Ibrexafungerp, known by its brand name Brexafemme, is a prescription medication used to treat fungal infections. Approved in the United States in 2021, it belongs to a new class of drugs called triterpenoids. This offers a novel approach to combating certain fungal pathogens.
Approved Medical Uses
Ibrexafungerp is approved to treat vulvovaginal candidiasis (VVC), commonly known as a vaginal yeast infection. This condition, caused by an overgrowth of Candida fungi, leads to symptoms like itching, burning, and unusual vaginal discharge. The medication resolves active VVC infections in adult and post-menarcheal adolescent females. It also helps reduce the incidence of recurrent VVC, preventing future episodes in individuals prone to them.
Unique Mechanism of Action
Ibrexafungerp works by targeting a specific component of the fungal cell, offering a distinct way to fight infection. It functions by inhibiting an enzyme called β-1,3-D glucan synthase. This enzyme is responsible for building a strong and protective cell wall around the fungus. Imagine glucan synthase as the primary bricklayer constructing the walls of a house.

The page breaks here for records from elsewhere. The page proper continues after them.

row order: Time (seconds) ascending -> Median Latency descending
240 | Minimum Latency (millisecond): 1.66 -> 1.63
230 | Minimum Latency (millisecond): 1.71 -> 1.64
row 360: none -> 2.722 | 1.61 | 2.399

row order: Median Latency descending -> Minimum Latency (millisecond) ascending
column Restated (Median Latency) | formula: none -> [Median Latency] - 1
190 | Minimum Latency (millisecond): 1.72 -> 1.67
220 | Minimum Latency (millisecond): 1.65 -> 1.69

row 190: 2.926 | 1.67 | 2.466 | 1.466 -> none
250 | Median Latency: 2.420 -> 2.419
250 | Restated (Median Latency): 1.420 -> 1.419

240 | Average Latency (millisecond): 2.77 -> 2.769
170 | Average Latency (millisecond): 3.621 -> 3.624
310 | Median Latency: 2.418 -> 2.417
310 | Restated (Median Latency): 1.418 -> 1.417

By stopping these “bricklayers,” ibrexafungerp prevents the fungus from properly constructing or repairing its cell wall. This disruption weakens the fungal cell wall, making it unstable and leading to the eventual death of the fungal cell. This fungicidal action differs from some other antifungal classes, such as azoles (like fluconazole), which primarily target the fungal cell membrane rather than its wall. This difference in mechanism provides an important alternative treatment option, especially for fungal strains that may have developed resistance to other types of antifungals.
Administration and Dosing
Ibrexafungerp is an oral tablet, available in a 150 mg strength. For treating an active vulvovaginal candidiasis infection, the typical dosage involves taking 300 mg (two 150 mg tablets) twice in a single day, approximately 12 hours apart. The medication can be taken with or without food.

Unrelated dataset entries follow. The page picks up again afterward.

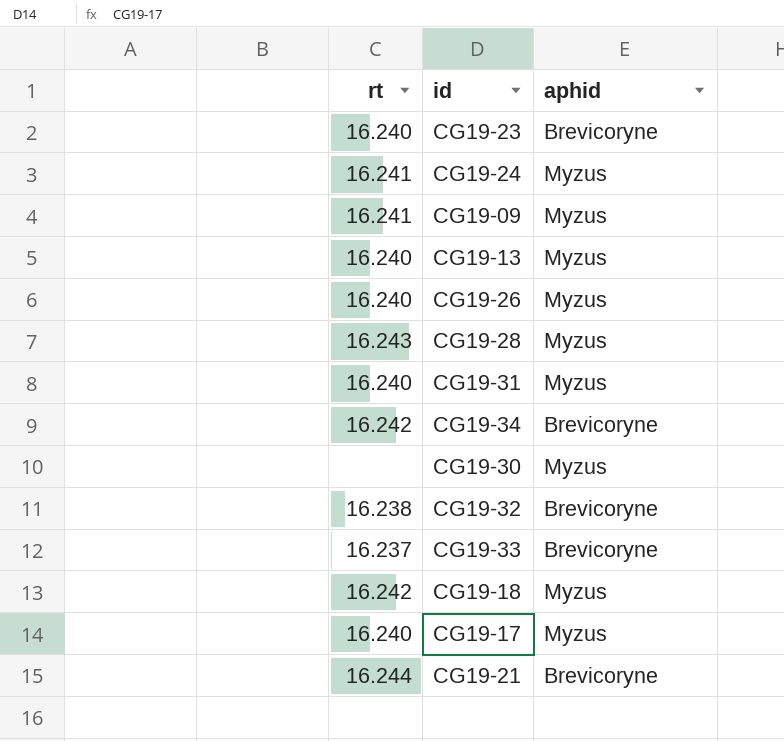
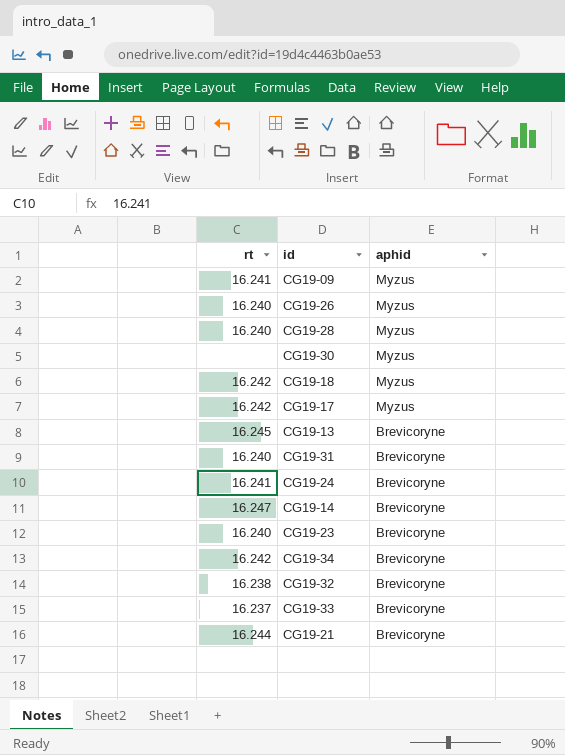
row order: none -> aphid descending
CG19-28 | rt: 16.243 -> 16.240
CG19-17 | rt: 16.240 -> 16.242
CG19-13 | rt: 16.240 -> 16.245
CG19-13 | aphid: Myzus -> Brevicoryne
CG19-31 | aphid: Myzus -> Brevicoryne
CG19-24 | aphid: Myzus -> Brevicoryne
row CG19-14: none -> 16.247 | Brevicoryne

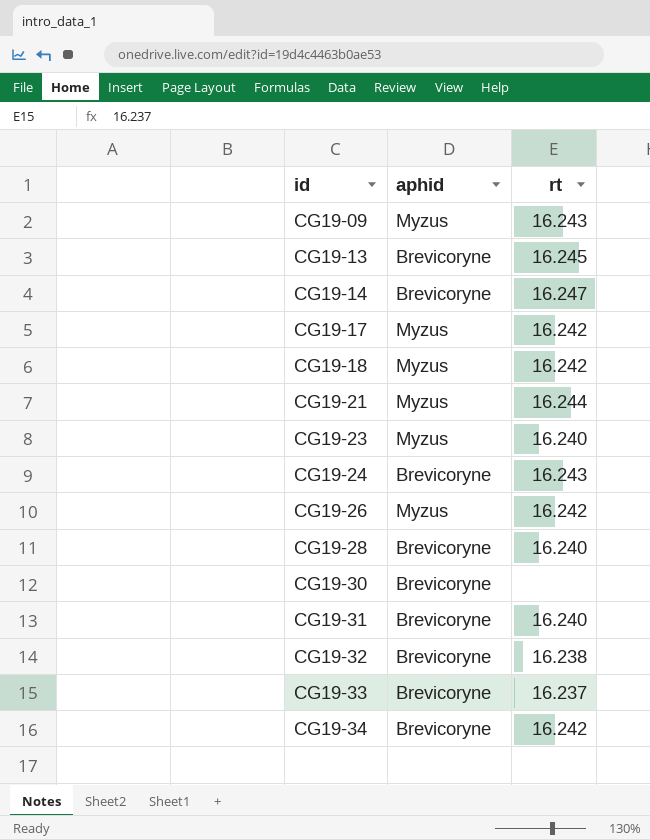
row order: aphid descending -> id ascending
column rt | position: 1 -> 3
CG19-09 | rt: 16.241 -> 16.243
CG19-21 | aphid: Brevicoryne -> Myzus
CG19-23 | aphid: Brevicoryne -> Myzus
CG19-24 | rt: 16.241 -> 16.243
CG19-26 | rt: 16.240 -> 16.242
CG19-28 | aphid: Myzus -> Brevicoryne
CG19-30 | aphid: Myzus -> Brevicoryne

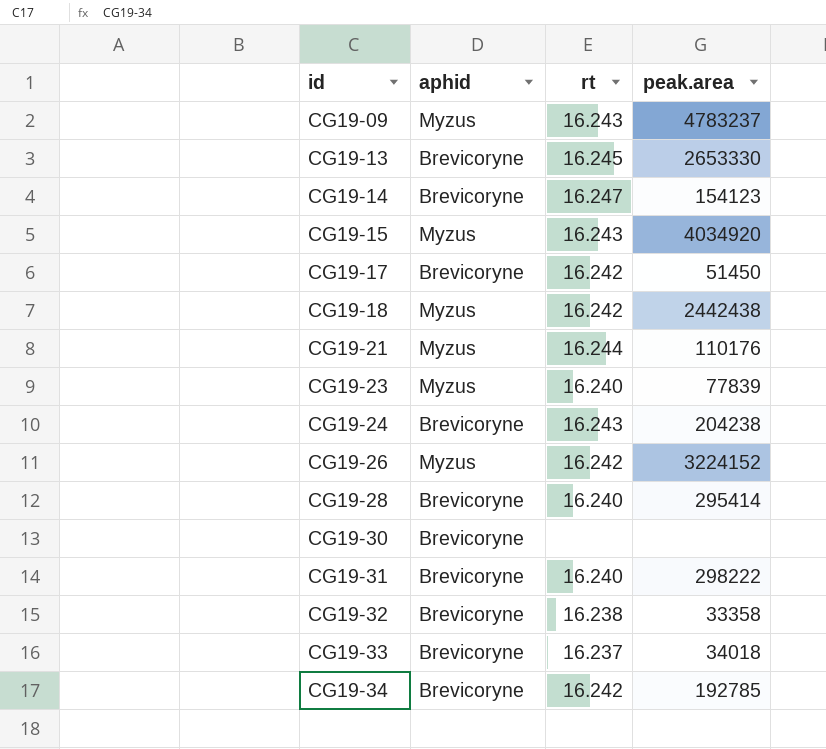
column peak.area | position: none -> 4
row CG19-15: none -> Myzus | 16.243 | 4034920
CG19-17 | aphid: Myzus -> Brevicoryne

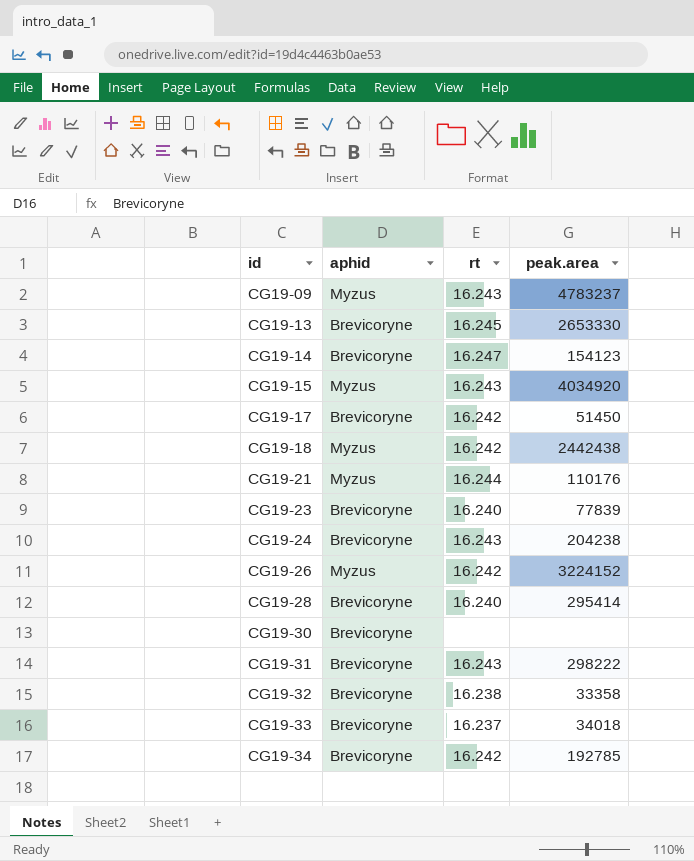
CG19-23 | aphid: Myzus -> Brevicoryne
CG19-31 | rt: 16.240 -> 16.243

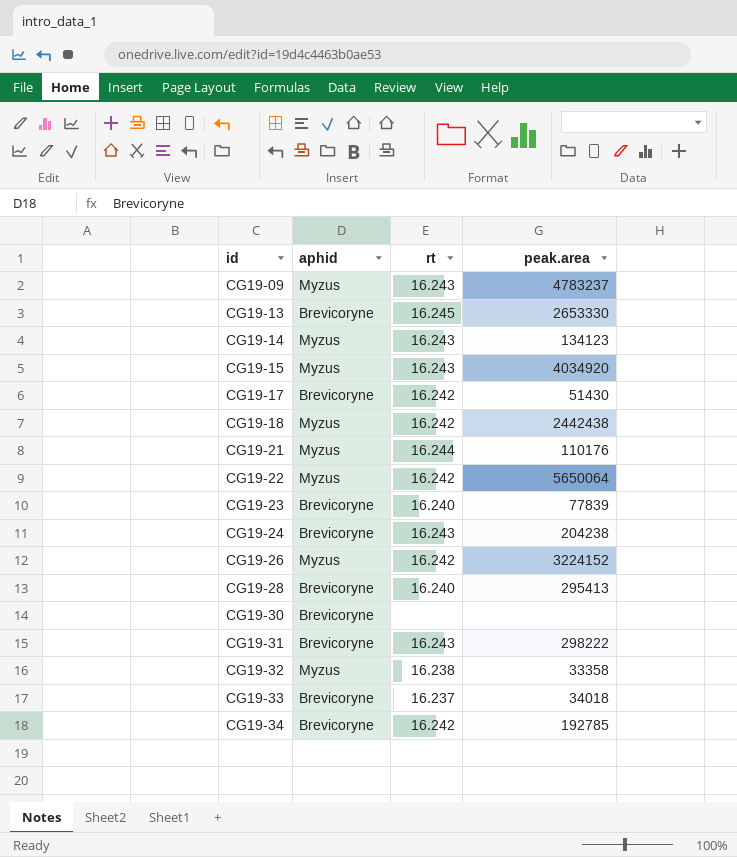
CG19-14 | aphid: Brevicoryne -> Myzus
CG19-14 | rt: 16.247 -> 16.243
CG19-14 | peak.area: 154123 -> 134123
CG19-17 | peak.area: 51450 -> 51430
row CG19-22: none -> Myzus | 16.242 | 5650064
CG19-28 | peak.area: 295414 -> 295413
CG19-32 | aphid: Brevicoryne -> Myzus

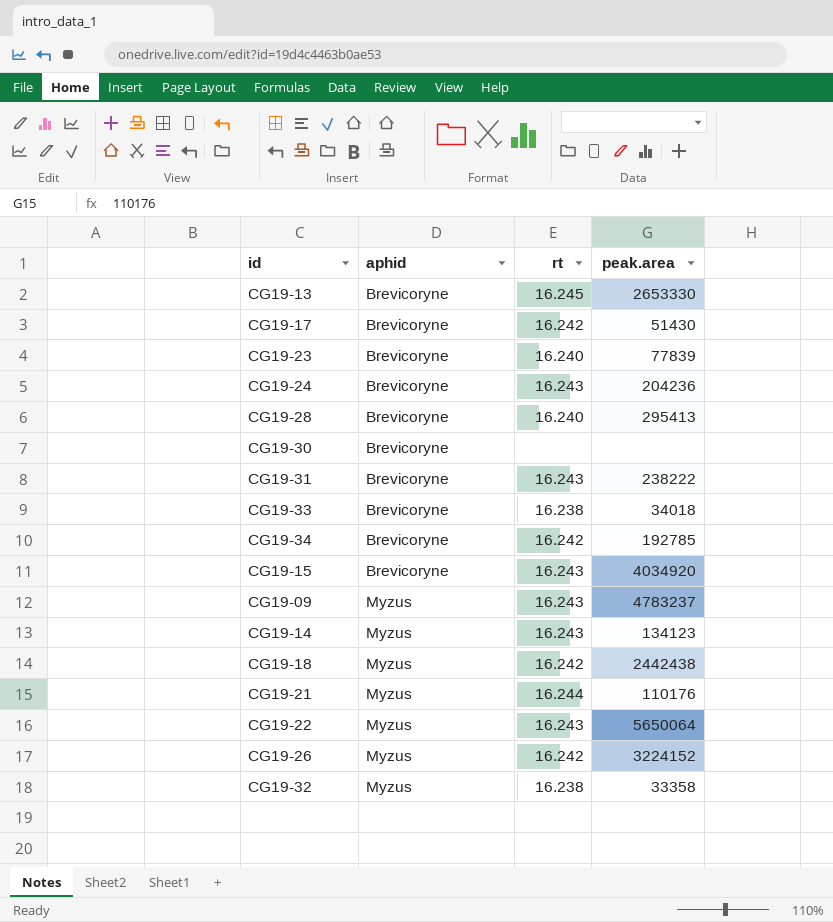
row order: id ascending -> aphid ascending
CG19-24 | peak.area: 204238 -> 204236
CG19-31 | peak.area: 298222 -> 238222
CG19-33 | rt: 16.237 -> 16.238
CG19-15 | aphid: Myzus -> Brevicoryne
CG19-22 | rt: 16.242 -> 16.243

When used to reduce the risk of recurrent vulvovaginal candidiasis, the dosing regimen changes. Patients will take the same two-dose, one-day course (300 mg twice daily) once a month. This monthly treatment is typically continued for a period of six months.

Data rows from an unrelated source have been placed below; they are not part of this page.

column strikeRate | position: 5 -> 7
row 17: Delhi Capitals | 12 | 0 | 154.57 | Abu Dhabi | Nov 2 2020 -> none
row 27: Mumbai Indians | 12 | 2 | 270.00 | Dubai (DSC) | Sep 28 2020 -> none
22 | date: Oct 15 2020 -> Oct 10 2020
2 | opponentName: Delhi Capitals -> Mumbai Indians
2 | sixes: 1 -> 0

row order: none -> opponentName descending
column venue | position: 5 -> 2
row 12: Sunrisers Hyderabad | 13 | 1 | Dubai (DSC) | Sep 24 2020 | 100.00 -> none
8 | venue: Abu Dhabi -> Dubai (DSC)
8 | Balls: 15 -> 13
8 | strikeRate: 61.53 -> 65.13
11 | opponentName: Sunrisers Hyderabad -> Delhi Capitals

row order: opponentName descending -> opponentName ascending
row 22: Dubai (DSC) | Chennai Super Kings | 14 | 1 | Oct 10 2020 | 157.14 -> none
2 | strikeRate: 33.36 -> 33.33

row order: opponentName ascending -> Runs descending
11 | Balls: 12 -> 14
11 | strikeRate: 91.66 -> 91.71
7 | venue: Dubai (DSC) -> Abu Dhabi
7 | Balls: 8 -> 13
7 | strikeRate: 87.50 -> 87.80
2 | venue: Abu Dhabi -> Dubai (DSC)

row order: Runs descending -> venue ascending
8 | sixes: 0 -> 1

Safety Profile and Warnings
Like all medications, ibrexafungerp can cause side effects, though generally mild to moderate in severity. The most frequently reported adverse reactions include diarrhea, nausea, abdominal pain, and dizziness. Other less common side effects can include vomiting, headache, and tiredness. Most individuals tolerate the treatment well, with few discontinuing due to side effects.
A significant warning concerns ibrexafungerp’s use during pregnancy. The medication carries a boxed warning, indicating it is contraindicated for individuals who are pregnant or may become pregnant. Studies have shown that ibrexafungerp can cause fetal abnormalities in animals. There is a high risk that taking ibrexafungerp during pregnancy could lead to pregnancy loss, premature birth, fetal death, or birth defects. Therefore, individuals who can become pregnant are advised to take a pregnancy test before starting each course of treatment. It is also recommended to use effective birth control methods during treatment and and for at least four days after the last dose. For those undergoing the monthly regimen for recurrent VVC prevention, contraception should be used throughout the entire six-month treatment period and for four days following the final dose.